Gekröpfte Treibachsen für Locomotiven.

Die Darstellung solcher Achsen aus einem Stücke hat selbst für den geschicktesten und gewissenhaftesten Constructeur und Schmied solche Unsicherheiten, und es leiden diese Achsen so häufig an verborgenen Fehlern, daß eine absolute Sicherheit für die Eisenbahncompagnien kaum zu erreichen ist. – Das neue System von Hrn. Schivre, dem Ingenieur der franz. Ostbahn, besteht darin, diese Achsen aus einzelnen geraden, ohne Biegung und Spannung der Eisenfasern hergestellten Theilen zusammen zu setzen, und dabei eine gute Verbindung und gute Arbeit zu erreichen. Die gekröpfte Achse zerfällt dadurch in 2 gerade Achsen und mehrere Krummzapfen, alles Theile von geringerem Umfange, die leicht und mit Sicherheit durch Schmieden herzustellen sind; überdieß können die geraden Achsen, statt aus Eisen aus Stahl dargestellt werden.
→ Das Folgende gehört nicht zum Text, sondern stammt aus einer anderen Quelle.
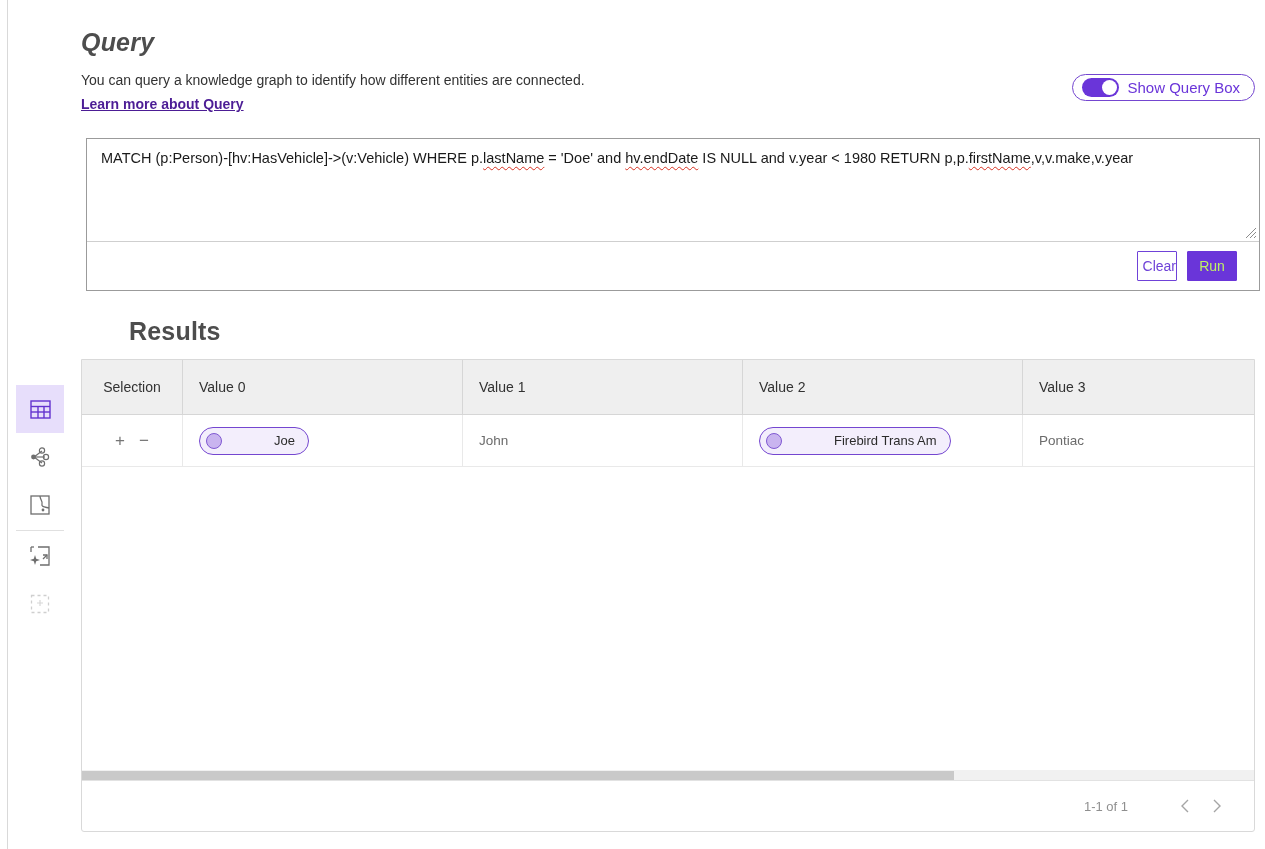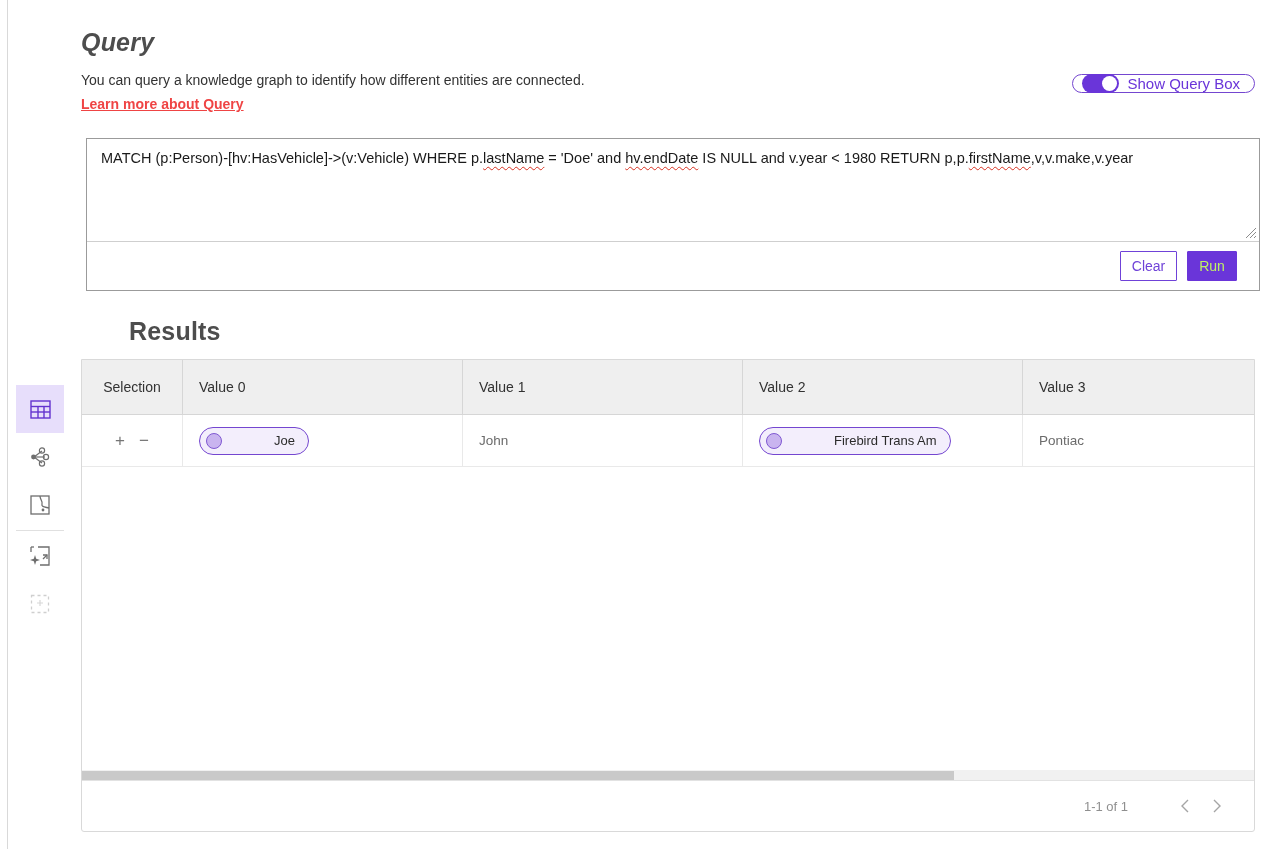--- a/index.html
+++ b/index.html
@@ -4,39 +4,39 @@
 <style>
   * { margin: 0; padding: 0; box-sizing: border-box; }
   html, body { width: 1265px; height: 849px; background: #ffffff; overflow: hidden; }
   body { font-family: "Liberation Sans", sans-serif; position: relative; }
 
   .panel-edge { position: absolute; left: 7px; top: 0; bottom: 0; width: 1px; background: #d9d9d9; }
 
   
   .page-title { position: absolute; left: 81px; top: 28px; font-size: 25px; font-weight: 700; color: #4d4d4d; letter-spacing: .2px; font-style: italic; }
   .page-desc { position: absolute; left: 81px; top: 72px; font-size: 14px; color: #323232; }
-  .learn-link { position: absolute; left: 81px; top: 96px; font-size: 14px; font-weight: 700; color: #ef4444; text-decoration: underline; cursor: pointer; }
+  .learn-link { position: absolute; left: 81px; top: 96px; font-size: 14px; font-weight: 700; color: #4c1d95; text-decoration: underline; cursor: pointer; }
 
   .toggle-pill {
-    position: absolute; top: 74px; right: 10px; height: 19px;
+    position: absolute; top: 74px; right: 10px; height: 27px;
     border: 1px solid #7446d0; border-radius: 18px; background: #fff;
     display: flex; align-items: center; padding: 0 14px 0 9px; cursor: pointer;
   }
   .toggle-track { width: 37px; height: 19px; border-radius: 10px; background: #6a35d9; position: relative; flex: 0 0 auto; }
   .toggle-knob { position: absolute; right: 2px; top: 2px; width: 15px; height: 15px; border-radius: 50%; background: #fff; }
   .toggle-label { margin-left: 8px; font-size: 15px; color: #6a35d9; white-space: nowrap; }
 
   
   .query-box { position: absolute; left: 86px; top: 138px; width: 1174px; height: 153px; border: 1px solid #9b9b9b; background: #fff; }
   .query-input { position: relative; height: 103px; border-bottom: 1px solid #cfcfcf; padding: 10px 14px; font-size: 14.5px; color: #1a1a1a; line-height: 1.35; cursor: text; overflow: hidden; }
   .spell-error { text-decoration: underline wavy #d83020 1px; text-underline-offset: 3px; }
   .resize-handle { position: absolute; right: 2px; bottom: 2px; width: 13px; height: 13px; cursor: nwse-resize; }
   .query-actions { height: 48px; display: flex; align-items: center; justify-content: flex-end; gap: 10px; padding-right: 22px; }
   .btn { height: 30px; font-size: 14px; font-family: "Liberation Sans", sans-serif; border-radius: 1px; cursor: pointer; }
-  .btn-clear { width: 57px; background: #fff; border: 1px solid #6f42d8; color: #6f42d8; }
+  .btn-clear { width: 40px; background: #fff; border: 1px solid #6f42d8; color: #6f42d8; text-align: right; }
   .btn-run { width: 50px; background: #6a35d9; border: 1px solid #6a35d9; color: #bef264; }
 
   
   .results-title { position: absolute; left: 81px; top: 317px; font-size: 25px; font-weight: 700; color: #4d4d4d; letter-spacing: .2px; margin-left: 48px; }
 
   .results-panel { position: absolute; left: 81px; top: 359px; width: 1174px; height: 473px; border: 1px solid #d9d9d9; border-radius: 0 0 3px 3px; background: #fff; display: flex; flex-direction: column; }
   .tbl-header { height: 55px; background: #efefef; border-bottom: 1px solid #d6d6d6; display: flex; flex: 0 0 auto; }
   .tbl-header .cell { border-right: 1px solid #d6d6d6; display: flex; align-items: center; font-size: 14px; color: #323232; }
   .tbl-header .cell:last-child { border-right: none; }
   .cell.c-sel { width: 101px; justify-content: center; flex: 0 0 auto; }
Nutzt sich einer der Theile ab, so kann er ohne Schwierigkeit durch einen neuen ersetzt werden. Das Hauptbedenken lag in der Sicherheit der Verbindung. Erst nach dreijährigen Versuchen mit einer derartigen Achse, und nachdem eine Reihe solcher Achsen, die nach und nach in Gebrauch gekommen, eine große Meilenzahl durchlaufen, hat sich die Aufmerksamkeit der Ingenieure auf diese neue Construction gerichtet. (Moniteur des Int. mater., 1859 p. 341; Wochenschrift des schlesischen Vereins für Berg- und Hüttenwesen, Nr. 47.)